Step-by-step Guide

Our framework focuses on improving the performance and programmability of distributed applications where each PE sends/receives a massive number of fine-grain messages to/from random remote locations. Such applications are typically categorized as irregular applications such as graph analytics, sparse matrix linear algebra operations, and so on.

The key features of our framework include:

Asynchronous messaging with our actor/selector library (hclib-actor).
SPMD-style programming with OpenSHMEM.
Runtime automatic message aggregation backed by Bale.

More details on SPMD, OpenSHMEM, Bale, Actor model can be found in the Background section.

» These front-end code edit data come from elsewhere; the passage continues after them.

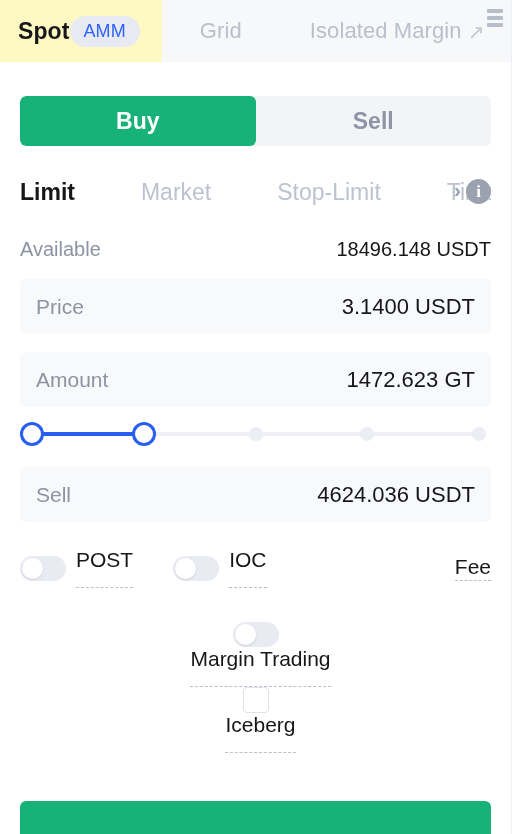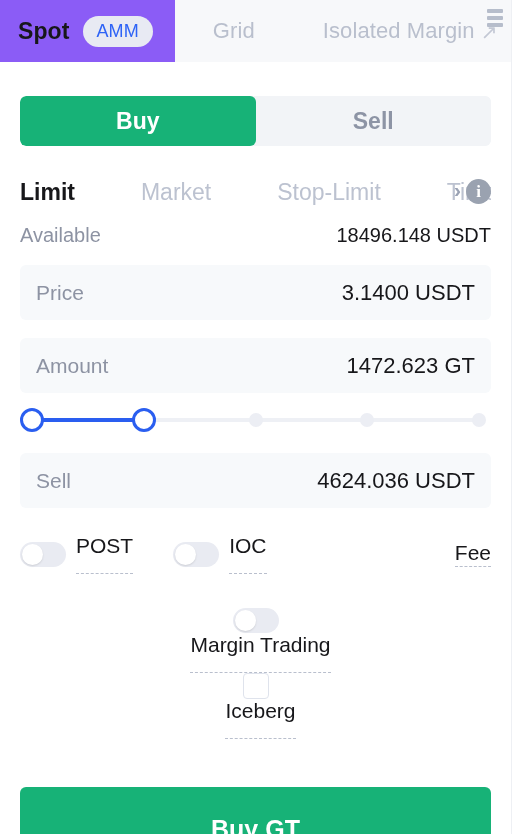--- a/index.html
+++ b/index.html
@@ -40,23 +40,23 @@
     display: flex;
     align-items: center;
     font-size: 22px;
     color: #b9bfcd;
     letter-spacing: 0.1px;
     white-space: nowrap;
     cursor: pointer;
   }
 
   .tab-spot {
-    background: #8b5cf6;
+    background: #fef9c3;
     padding: 0 22px 0 18px;
-    gap: 13px;
+    gap: 0;
   }
   .tab-spot .tab-label {
     color: #17171a;
     font-weight: 700;
     font-size: 23px;
   }
 
   .amm-badge {
     background: #e8eaf3;
     color: #2e63f6;
@@ -181,21 +181,21 @@
     align-items: center;
     justify-content: center;
     cursor: pointer;
   }
 
   
   .available-row {
     display: flex;
     justify-content: space-between;
     align-items: center;
-    margin-top: 16px;
+    margin-top: 30px;
     font-size: 20px;
   }
   .available-label { color: #8d93a3; }
   .available-value { color: #17171a; }
 
   
   .field {
     display: flex;
     align-items: center;
     justify-content: space-between;

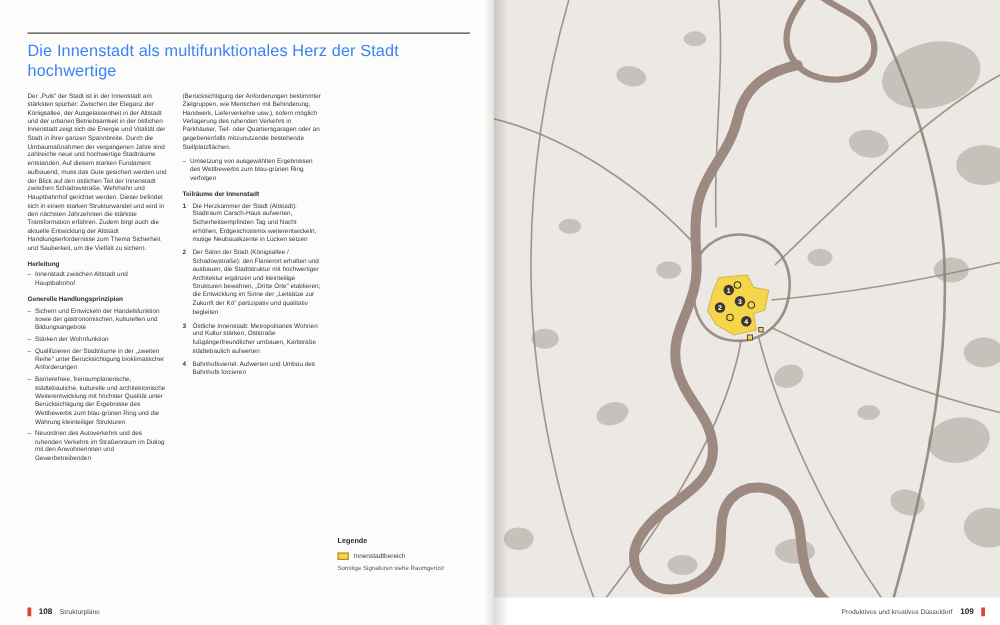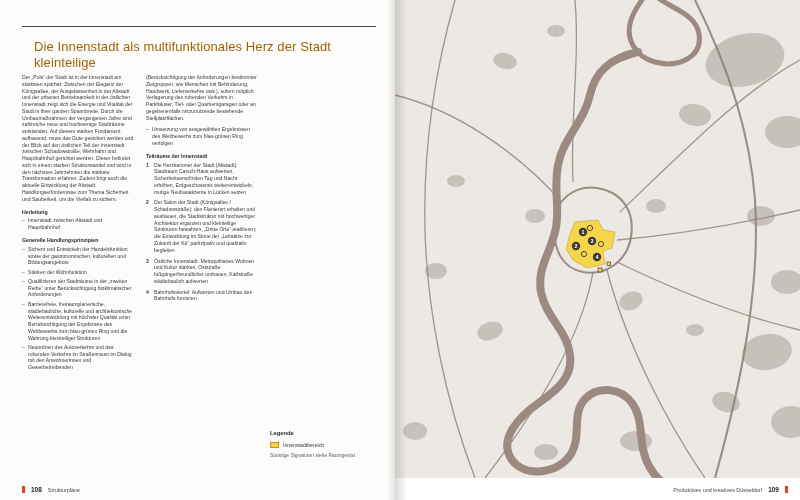--- a/index.html
+++ b/index.html
@@ -17,21 +17,21 @@
   .page-left{width:395px;background:#fcfcfb}
   .page-right{width:405px;background:#ffffff}
   .page-right::before{content:"";position:absolute;left:0;top:0;bottom:0;width:12px;
     background:linear-gradient(90deg,rgba(60,50,45,.18),rgba(60,50,45,0));z-index:6;pointer-events:none}
   .page-left::after{content:"";position:absolute;right:0;top:0;bottom:0;width:8px;
     background:linear-gradient(270deg,rgba(60,50,45,.12),rgba(60,50,45,0));z-index:6;pointer-events:none}
 
   
   .title-block{position:absolute;top:26px;left:22px;width:354px}
   .title-rule{border-top:1.3px solid #4a4a4a;margin-bottom:6px}
-  .page-title{margin:12px;font-size:13px;line-height:1.2;font-weight:500;color:#a16207;letter-spacing:.1px}
+  .page-title{margin:0;font-size:13px;line-height:1.2;font-weight:500;color:#3b82f6;letter-spacing:.1px}
 
   .columns{position:absolute;top:74px;left:22px;display:flex;gap:12px}
   .col{width:112px;font-size:5.1px;line-height:1.33;color:#3a3a3a}
   .col p{margin:0 0 5px 0}
   .col h3{margin:6px 0 2px 0;font-size:5.2px;font-weight:bold;color:#2c2c2c}
   ul.dash{list-style:none;margin:0 0 5px 0;padding:0}
   ul.dash li{position:relative;padding-left:6px;margin-bottom:2.5px}
   ul.dash li::before{content:"–";position:absolute;left:0;top:0}
   ol.numbered{list-style:none;margin:0;padding:0}
   ol.numbered li{display:flex;gap:3px;margin-bottom:4px}
@@ -66,21 +66,21 @@
 </head>
 <body>
 
 <div class="spread">
 
   <div class="page page-left">
 
     <div class="title-block">
       <div class="title-rule"></div>
       <h1 class="page-title"><span>Die Innenstadt als multifunktionales Herz der Stadt</span><br>
-      <span>kleinteilige</span></h1>
+      <span>hochwertige</span></h1>
     </div>
 
     <div class="columns">
 
       <div class="col">
         <p>Der „Puls“ der Stadt ist in der Innenstadt am stärksten spürbar: Zwischen der Eleganz der Königsallee, der Ausgelassenheit in der Altstadt und der urbanen Betriebsamkeit in der östlichen Innenstadt zeigt sich die Energie und Vitalität der Stadt in ihrer ganzen Spannbreite. Durch die Umbaumaßnahmen der vergangenen Jahre sind zahlreiche neue und hochwertige Stadträume entstanden. Auf diesem starken Fundament aufbauend, muss das Gute gesichert werden und der Blick auf den östlichen Teil der Innenstadt zwischen Schadowstraße, Wehrhahn und Hauptbahnhof gerichtet werden. Dieser befindet sich in einem starken Strukturwandel und wird in den nächsten Jahrzehnten die stärkste Transformation erfahren. Zudem birgt auch die aktuelle Entwicklung der Altstadt Handlungserfordernisse zum Thema Sicherheit und Sauberkeit, um die Vielfalt zu sichern.</p>
         <h3>Herleitung</h3>
         <ul class="dash">
             <li>Innenstadt zwischen Altstadt und Hauptbahnhof</li>
           </ul>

Step 1: Create an empty hclib-actor program¶

To take a first step, let's first write an empty program that 1) initializes and finalizes SHMEM, and 2) launches an empty HClib program:

#include <shmem.h>
#include "selector.h"
// SPMD
int main(int argc, char * argv[]) {

  const char *deps[] = { "system", "actor" };
  // Initialize SHMEM is done at the very beginning of hclib::launch()
  // shmem_init();
  hclib::launch(deps, 2, [=] {
    // do nothing
  });
  // Finalize SHMEM is done at the very end of hclib::launch()
  //shmem_finalize();  
  return 0;
}

As the names imply, shmem_init() initializes and shmem_finalize() finalizes SHMEM. Also, hclib::launch launches an HClib program expressed as a C++ lambda expression ([=] {}). The first two arguments indicate that it loads two plugins stored in the array deps (libhclib_system.so and libhclib_actor.so).

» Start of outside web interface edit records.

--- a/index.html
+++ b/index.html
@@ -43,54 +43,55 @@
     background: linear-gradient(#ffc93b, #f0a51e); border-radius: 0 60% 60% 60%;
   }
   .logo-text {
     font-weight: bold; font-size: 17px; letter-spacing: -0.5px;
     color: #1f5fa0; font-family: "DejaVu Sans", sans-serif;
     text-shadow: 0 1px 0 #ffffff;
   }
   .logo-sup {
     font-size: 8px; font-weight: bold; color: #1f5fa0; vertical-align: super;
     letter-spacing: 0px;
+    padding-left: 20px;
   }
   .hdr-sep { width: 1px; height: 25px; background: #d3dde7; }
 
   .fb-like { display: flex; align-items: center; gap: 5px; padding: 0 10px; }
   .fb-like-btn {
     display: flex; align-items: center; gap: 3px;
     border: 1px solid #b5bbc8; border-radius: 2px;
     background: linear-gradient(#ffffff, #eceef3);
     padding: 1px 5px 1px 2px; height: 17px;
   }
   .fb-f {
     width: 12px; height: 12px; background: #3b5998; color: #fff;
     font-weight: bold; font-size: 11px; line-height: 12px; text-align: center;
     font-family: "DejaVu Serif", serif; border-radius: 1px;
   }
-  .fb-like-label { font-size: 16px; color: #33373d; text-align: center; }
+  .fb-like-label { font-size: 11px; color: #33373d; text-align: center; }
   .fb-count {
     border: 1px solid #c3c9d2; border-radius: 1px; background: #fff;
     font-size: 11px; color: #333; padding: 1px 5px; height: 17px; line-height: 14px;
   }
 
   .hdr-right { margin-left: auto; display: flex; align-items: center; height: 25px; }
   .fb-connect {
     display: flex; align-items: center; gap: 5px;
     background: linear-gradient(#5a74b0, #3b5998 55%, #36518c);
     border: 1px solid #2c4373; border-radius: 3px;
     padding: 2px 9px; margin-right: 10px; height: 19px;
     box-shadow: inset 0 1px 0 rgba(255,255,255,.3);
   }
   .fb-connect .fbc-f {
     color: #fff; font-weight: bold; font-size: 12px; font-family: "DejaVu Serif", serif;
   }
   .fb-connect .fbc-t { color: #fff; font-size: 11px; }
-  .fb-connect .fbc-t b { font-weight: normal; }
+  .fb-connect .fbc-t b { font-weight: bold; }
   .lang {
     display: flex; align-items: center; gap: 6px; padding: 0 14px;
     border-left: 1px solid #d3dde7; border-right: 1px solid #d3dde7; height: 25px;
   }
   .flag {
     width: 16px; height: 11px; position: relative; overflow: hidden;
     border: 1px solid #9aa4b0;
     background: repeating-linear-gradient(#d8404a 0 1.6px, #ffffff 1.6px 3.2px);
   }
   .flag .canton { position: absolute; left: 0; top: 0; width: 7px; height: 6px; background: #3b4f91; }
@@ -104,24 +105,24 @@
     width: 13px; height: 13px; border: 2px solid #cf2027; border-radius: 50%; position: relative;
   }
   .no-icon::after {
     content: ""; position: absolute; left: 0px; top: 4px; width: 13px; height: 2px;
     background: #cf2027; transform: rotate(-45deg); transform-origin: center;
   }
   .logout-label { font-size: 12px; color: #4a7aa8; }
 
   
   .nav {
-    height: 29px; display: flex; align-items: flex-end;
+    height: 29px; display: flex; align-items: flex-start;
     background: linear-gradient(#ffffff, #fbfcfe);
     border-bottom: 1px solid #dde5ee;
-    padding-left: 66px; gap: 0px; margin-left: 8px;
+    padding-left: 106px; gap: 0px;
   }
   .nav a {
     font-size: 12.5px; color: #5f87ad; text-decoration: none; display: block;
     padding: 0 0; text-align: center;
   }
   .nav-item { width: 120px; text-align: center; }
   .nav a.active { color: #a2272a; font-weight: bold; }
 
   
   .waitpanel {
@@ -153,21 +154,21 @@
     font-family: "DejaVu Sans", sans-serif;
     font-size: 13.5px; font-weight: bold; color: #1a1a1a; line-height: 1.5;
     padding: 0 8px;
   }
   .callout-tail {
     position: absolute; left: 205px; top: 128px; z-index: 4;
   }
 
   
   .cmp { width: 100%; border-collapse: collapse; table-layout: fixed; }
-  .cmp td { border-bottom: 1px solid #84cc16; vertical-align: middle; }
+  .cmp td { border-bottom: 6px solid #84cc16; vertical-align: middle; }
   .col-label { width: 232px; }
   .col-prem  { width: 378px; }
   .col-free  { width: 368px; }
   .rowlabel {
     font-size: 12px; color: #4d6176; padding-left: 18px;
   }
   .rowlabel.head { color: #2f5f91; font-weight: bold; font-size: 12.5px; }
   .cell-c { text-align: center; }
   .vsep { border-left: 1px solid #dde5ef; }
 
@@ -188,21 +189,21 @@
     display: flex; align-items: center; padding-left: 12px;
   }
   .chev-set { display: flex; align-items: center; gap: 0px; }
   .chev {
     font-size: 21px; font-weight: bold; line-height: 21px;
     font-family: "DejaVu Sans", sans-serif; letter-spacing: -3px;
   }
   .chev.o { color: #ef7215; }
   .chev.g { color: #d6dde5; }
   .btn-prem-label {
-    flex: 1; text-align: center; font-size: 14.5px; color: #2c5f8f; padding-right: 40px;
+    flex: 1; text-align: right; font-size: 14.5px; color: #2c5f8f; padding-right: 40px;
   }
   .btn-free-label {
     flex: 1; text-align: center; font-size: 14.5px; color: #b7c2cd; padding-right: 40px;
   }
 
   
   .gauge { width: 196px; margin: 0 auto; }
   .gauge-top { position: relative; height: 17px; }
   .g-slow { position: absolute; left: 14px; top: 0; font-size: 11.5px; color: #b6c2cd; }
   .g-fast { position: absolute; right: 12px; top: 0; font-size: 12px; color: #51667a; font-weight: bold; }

Step 2: Allocate memory and initialize it¶

Then, let's allocate memory using shmem_malloc() and initialize it:

#include <shmem.h>
#include "selector.h"

void print_array(int *larray, const int N) {
   for (int i = 0; i < N; i++) {
     printf("[PE%d] larray[%d] = %d\n", shmem_my_pe(), i, larray[i]);
   }
}

// SPMD
int main(int argc, char * argv[]) {
  const char *deps[] = { "system", "actor" };
  hclib::launch(deps, 2, [=] {
    // allocate memory
    const int N = 10;
    int* larray = (int*)shmem_malloc(sizeof(int)*N);
    for (int i = 0; i < N; i++) {
        larray[i] = N * shmem_my_pe() + i;
    }
    print_array(larray, N);
    shmem_barrier_all();
    shmem_free(larray);
  });
  return 0;
}

Here each PE allocates an integer array with N elements and initializes it. Notice that now we have print_array function that prints the content of the array on the current PE. Here is an example output with 2PEs:

[PE0] larray[0] = 0
[PE0] larray[1] = 1
[PE0] larray[2] = 2
[PE0] larray[3] = 3
[PE0] larray[4] = 4
[PE0] larray[5] = 5
[PE0] larray[6] = 6
[PE0] larray[7] = 7
[PE0] larray[8] = 8
[PE0] larray[9] = 9
[PE1] larray[0] = 10
[PE1] larray[1] = 11
[PE1] larray[2] = 12
[PE1] larray[3] = 13
[PE1] larray[4] = 14
[PE1] larray[5] = 15
[PE1] larray[6] = 16
[PE1] larray[7] = 17
[PE1] larray[8] = 18
[PE1] larray[9] = 19

Note

While this example uses shmem_malloc() to create a globally accessible array, a regular malloc() can also be used. In that case, actor-based messaging is the only way to put/get data to/from remote PE's memory. We recommend using the standard malloc() function unless the allocated data is intended for use with SHMEM's communication routines.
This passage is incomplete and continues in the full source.